Hacking into a wireless network is easier than you might think. And changing default passwords isn’t enough. With a recent report finding vulnerabilities in several bestselling home routers, it’s now even more important to ramp up your defences. So follow these 7 tips to keep hackers at bay.
Update firmware regularly
Routers don’t download the latest software automatically like computers. If a manufacturer finds a security flaw and addresses it with new firmware, it’s your responsibility to download and install it. Log in to your router and scan for updates ASAP.
Change the SSID
If an attacker knows the brand of your router, it makes their life much easier. Switch it to anything you want, as long as it doesn’t contain any personal information. We encourage something along the lines of lifehacker’s discouraging network name.
Scrap the SSID
Alternatively, your SSID can be hidden. This means that it will no longer be visible on Wi-Fi scans. You will have to manually enter it to add devices to your network though.
You’ll no doubt have a software firewall on your Mac or PC. A hardware firewall on your router is an added layer of protection against unauthorised use. It’s usually switched on by default, but check in case it isn’t.
Wireless MAC Filter
To stop any devices other than your own connecting to the network, enable your router’s MAC filter. It only lets devices whose MAC addresses have been manually entered to connect. Cumbersome perhaps, but worth the extra hassle.
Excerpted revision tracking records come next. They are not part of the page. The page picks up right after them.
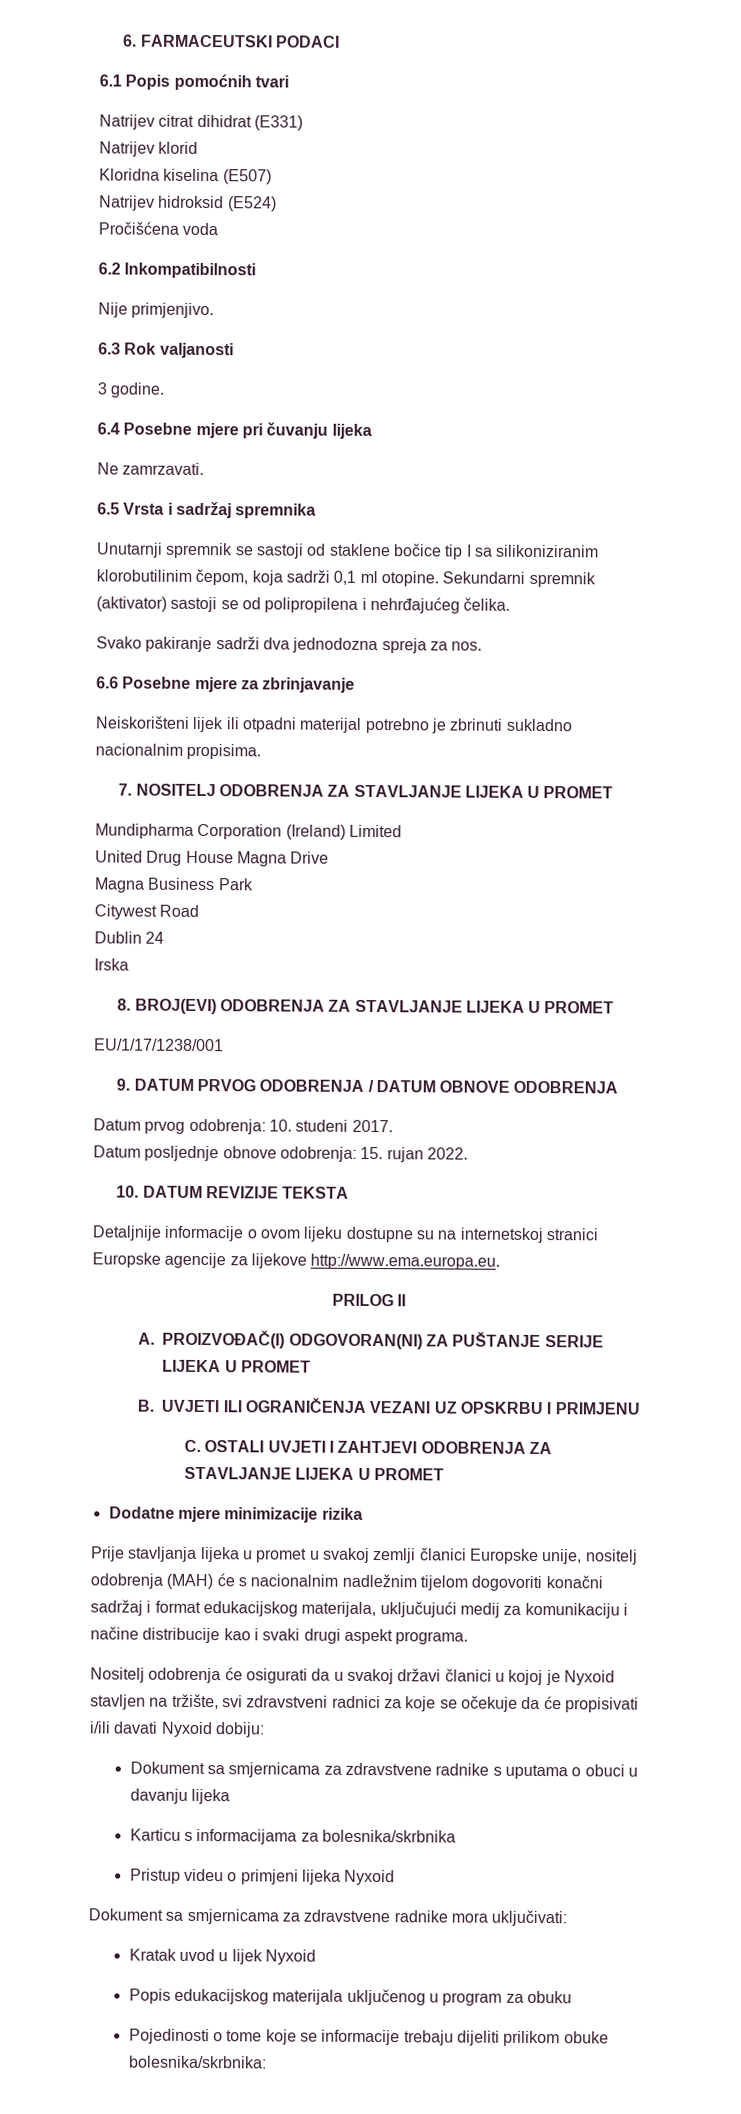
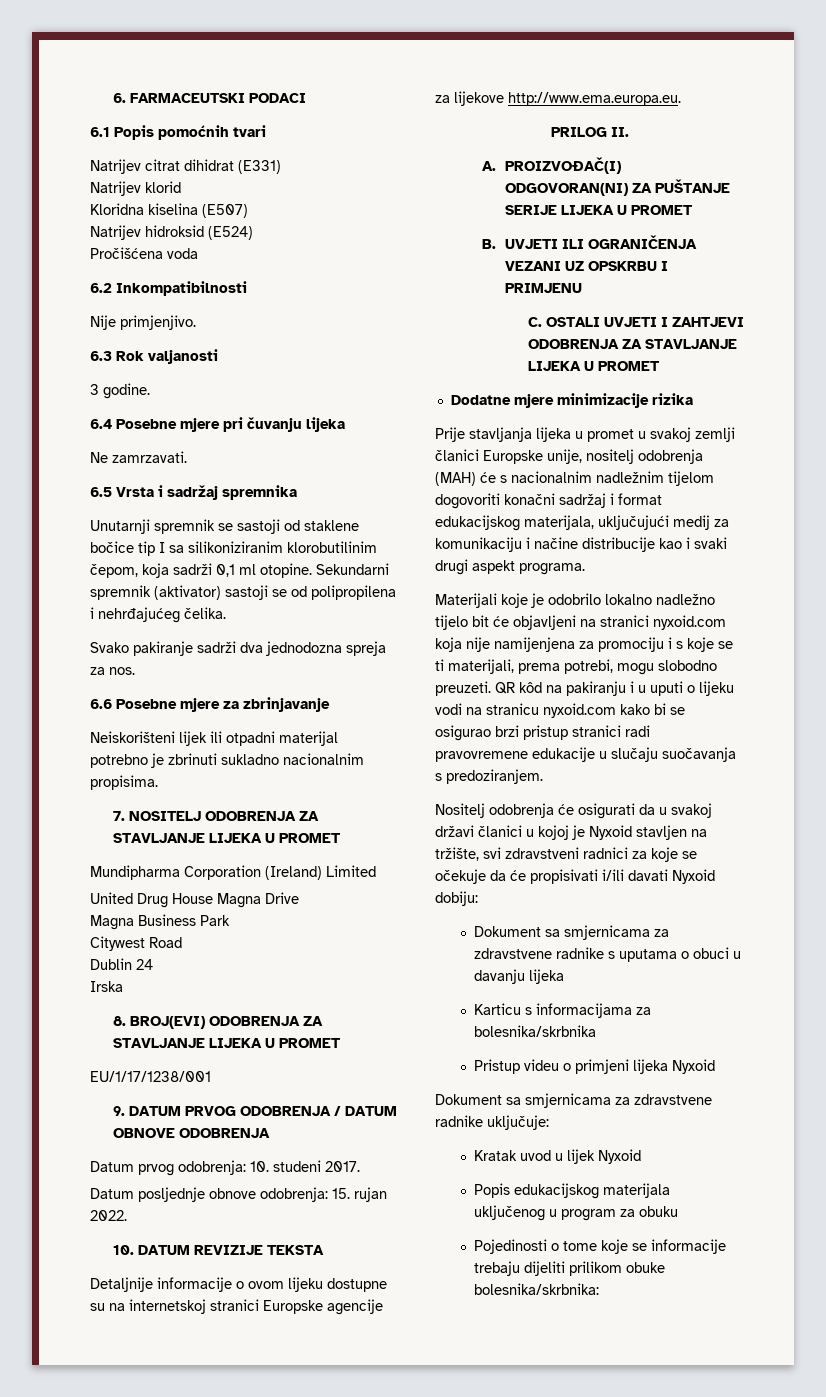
- PRILOG II
+ PRILOG II.
+ Materijali koje je odobrilo lokalno nadležno tijelo bit će objavljeni na stranici nyxoid.com koja nije namijenjena za promociju i s koje se ti materijali, prema potrebi, mogu slobodno preuzeti. QR kôd na pakiranju i u uputi o lijeku vodi na stranicu nyxoid.com kako bi se osigurao brzi pristup stranici radi pravovremene edukacije u slučaju suočavanja s predoziranjem.
- Dokument sa smjernicama za zdravstvene radnike mora uključivati:
+ Dokument sa smjernicama za zdravstvene radnike uključuje:

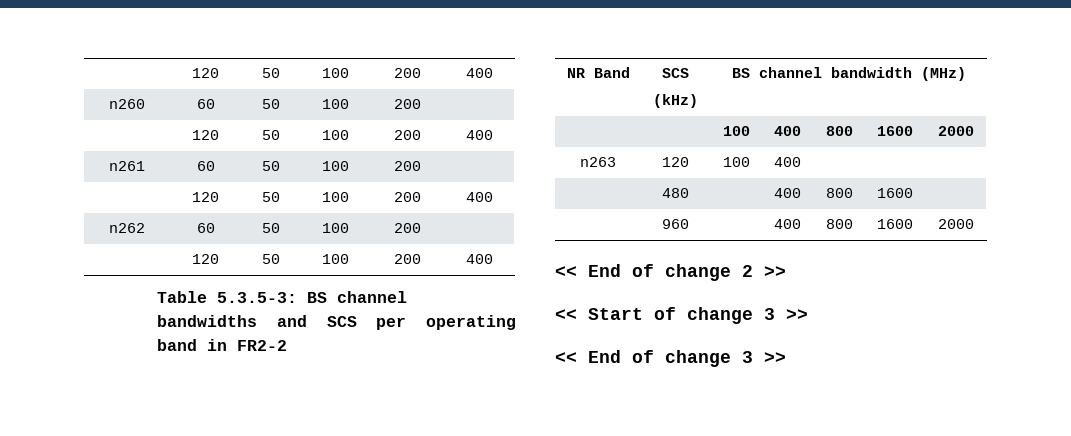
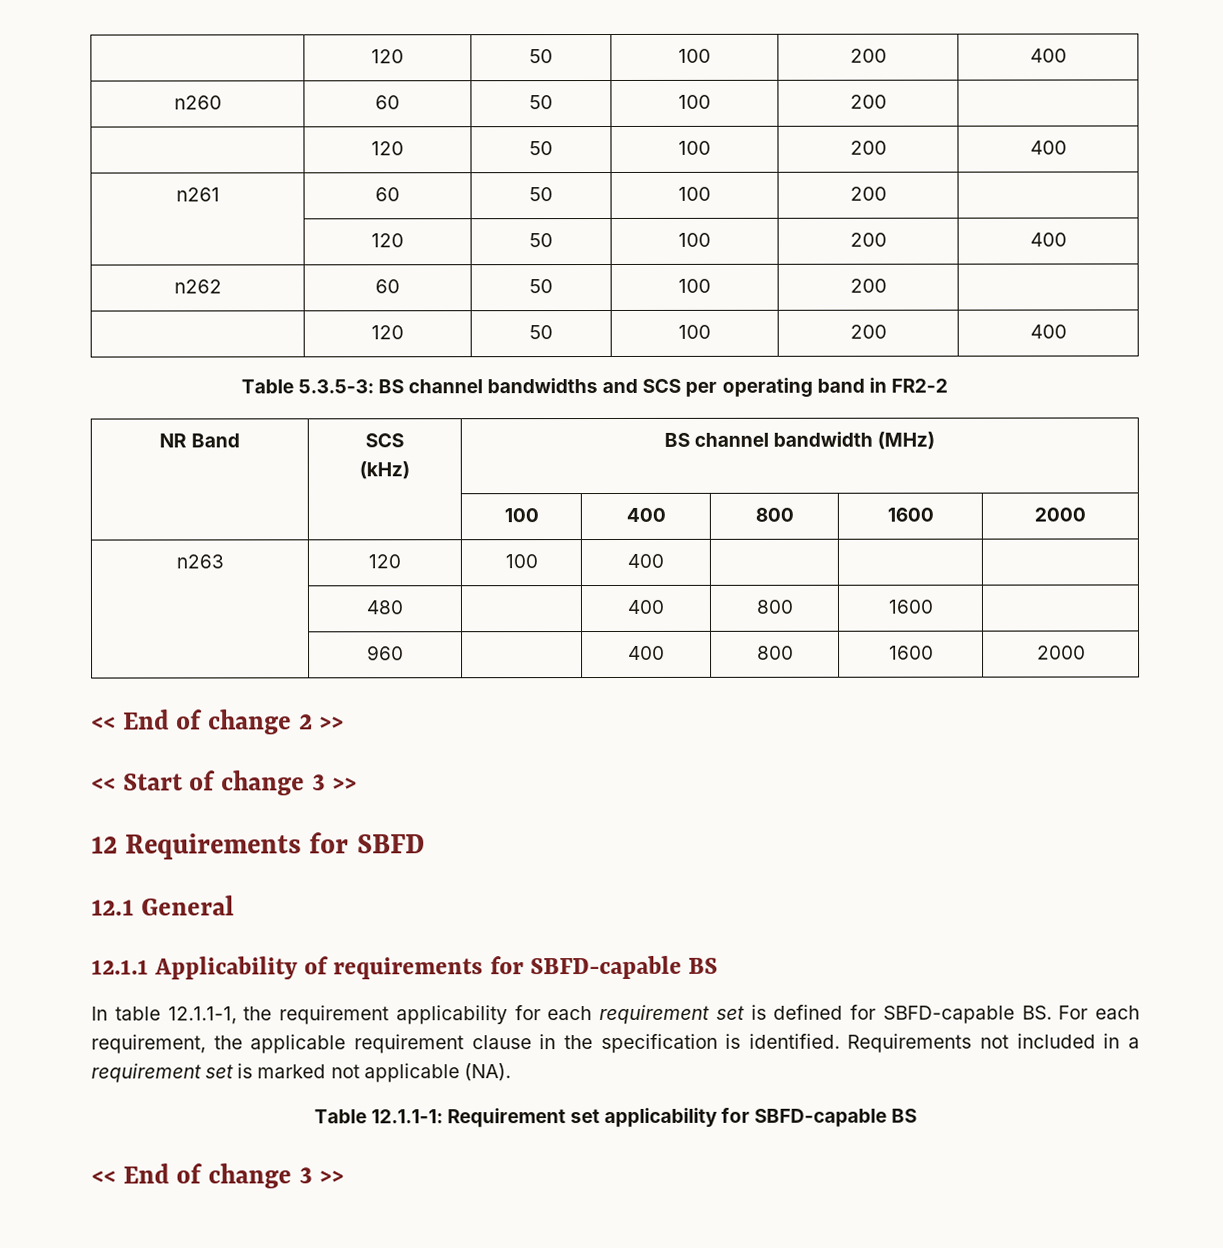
+ 12 Requirements for SBFD
+ 12.1 General
+ 12.1.1 Applicability of requirements for SBFD-capable BS
+ In table 12.1.1-1, the requirement applicability for each requirement set is defined for SBFD-capable BS. For each requirement, the applicable requirement clause in the specification is identified. Requirements not included in a requirement set is marked not applicable (NA).
+ Table 12.1.1-1: Requirement set applicability for SBFD-capable BS

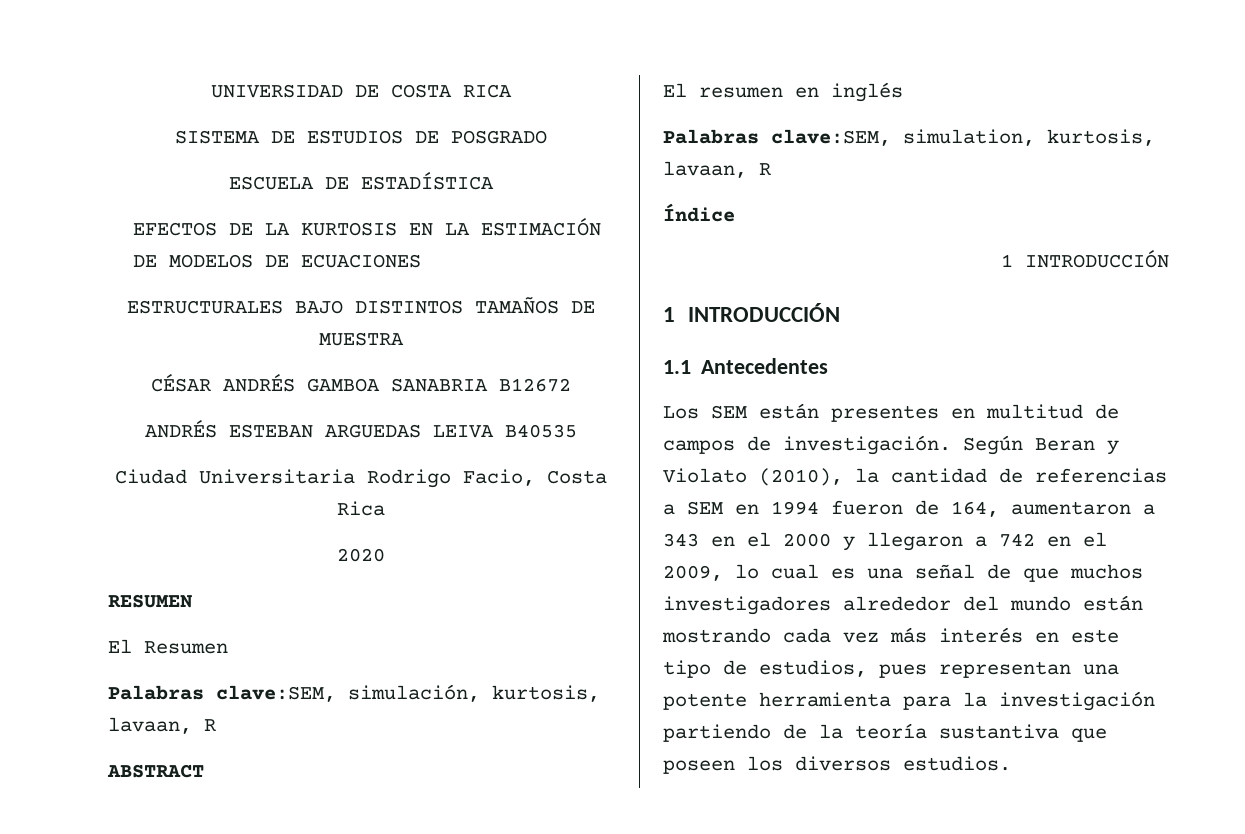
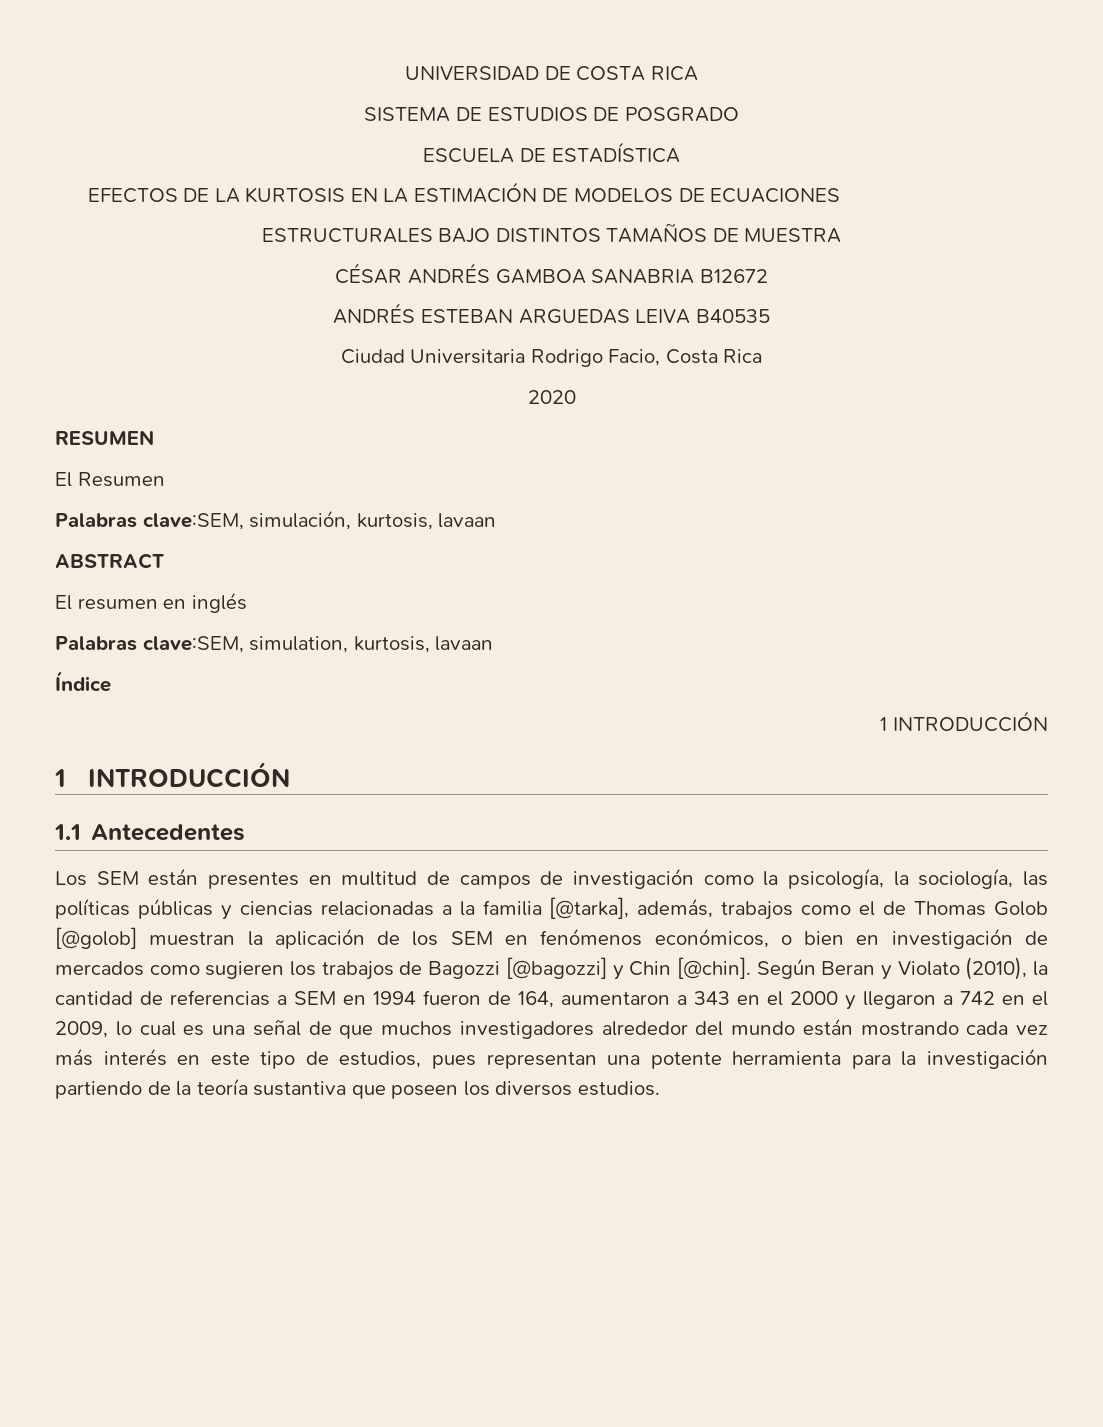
- Palabras clave:SEM, simulación, kurtosis, lavaan, R
+ Palabras clave:SEM, simulación, kurtosis, lavaan
- Palabras clave:SEM, simulation, kurtosis, lavaan, R
+ Palabras clave:SEM, simulation, kurtosis, lavaan
- Los SEM están presentes en multitud de campos de investigación.
+ Los SEM están presentes en multitud de campos de investigación como la psicología, la sociología, las políticas públicas y ciencias relacionadas a la familia [@tarka], además, trabajos como el de Thomas Golob [@golob] muestran la aplicación de los SEM en fenómenos económicos, o bien en investigación de mercados como sugieren los trabajos de Bagozzi [@bagozzi] y Chin [@chin].

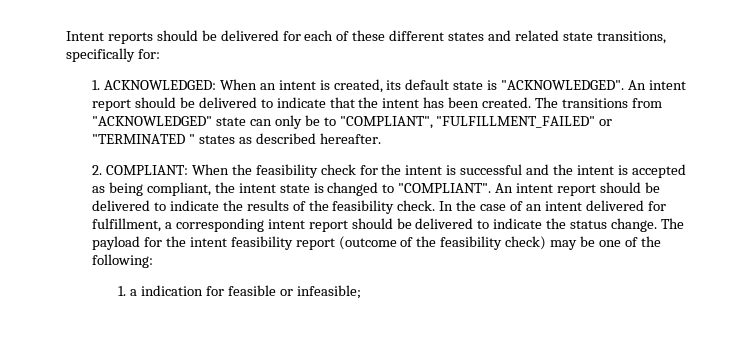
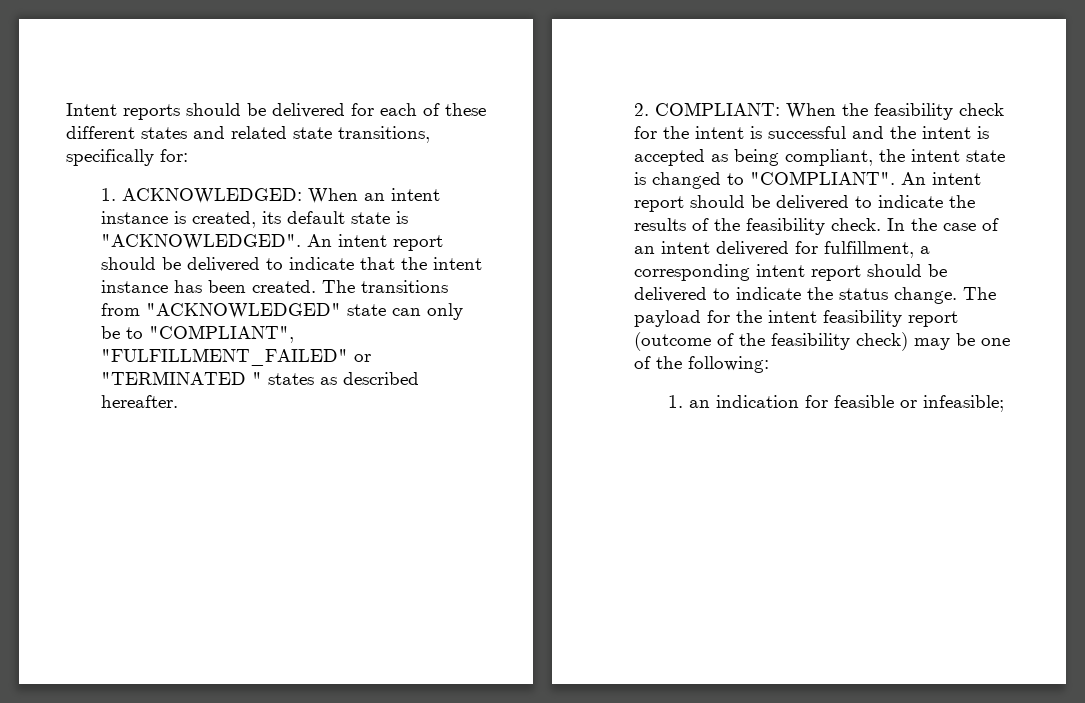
- 1. ACKNOWLEDGED: When an intent is created, its default state is "ACKNOWLEDGED".
+ 1. ACKNOWLEDGED: When an intent instance is created, its default state is "ACKNOWLEDGED".
- An intent report should be delivered to indicate that the intent has been created.
+ An intent report should be delivered to indicate that the intent instance has been created.
- 1. a indication for feasible or infeasible;
+ 1. an indication for feasible or infeasible;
Disable wireless administrating
If router settings can only be changed with a wired connection, wireless hacking becomes pretty impossible.
Monitor your network
Monitoring applications like Observium let you know who and what is using your network. Fing (for iOS and Android) is a mobile equivalent which reports all the vital details, such as IP addresses and hostnames. Both are free, so there’s no reason not to download them now.